------ RECORDS FOR THIS EXERCISE ------

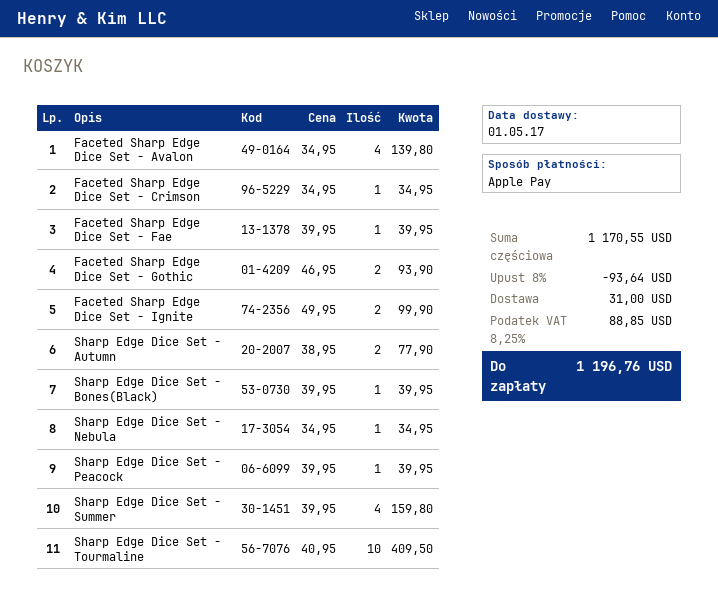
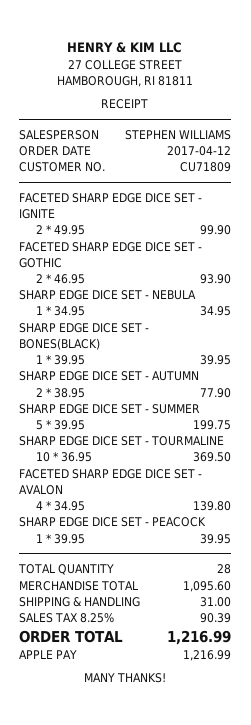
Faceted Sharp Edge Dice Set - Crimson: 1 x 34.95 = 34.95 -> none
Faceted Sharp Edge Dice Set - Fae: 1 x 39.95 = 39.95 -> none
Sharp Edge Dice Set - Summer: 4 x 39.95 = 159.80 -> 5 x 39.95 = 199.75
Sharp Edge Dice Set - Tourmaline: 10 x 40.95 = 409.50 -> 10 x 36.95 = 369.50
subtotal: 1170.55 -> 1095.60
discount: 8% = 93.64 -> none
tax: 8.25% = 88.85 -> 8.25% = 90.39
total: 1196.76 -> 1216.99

------
------ RECORDS FOR THIS EXERCISE ------

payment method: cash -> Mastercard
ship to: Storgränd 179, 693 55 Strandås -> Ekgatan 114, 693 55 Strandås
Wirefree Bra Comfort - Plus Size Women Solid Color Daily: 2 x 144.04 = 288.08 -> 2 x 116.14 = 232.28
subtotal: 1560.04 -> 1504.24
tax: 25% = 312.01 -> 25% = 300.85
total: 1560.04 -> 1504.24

------

# EXERCISE DESCRIPTION:
Look over the records above and filter for each line with the word "Faceted".

# ANSWER FOR THE TASK:
Faceted Sharp Edge Dice Set - Crimson: 1 x 34.95 = 34.95 -> none
Faceted Sharp Edge Dice Set - Fae: 1 x 39.95 = 39.95 -> none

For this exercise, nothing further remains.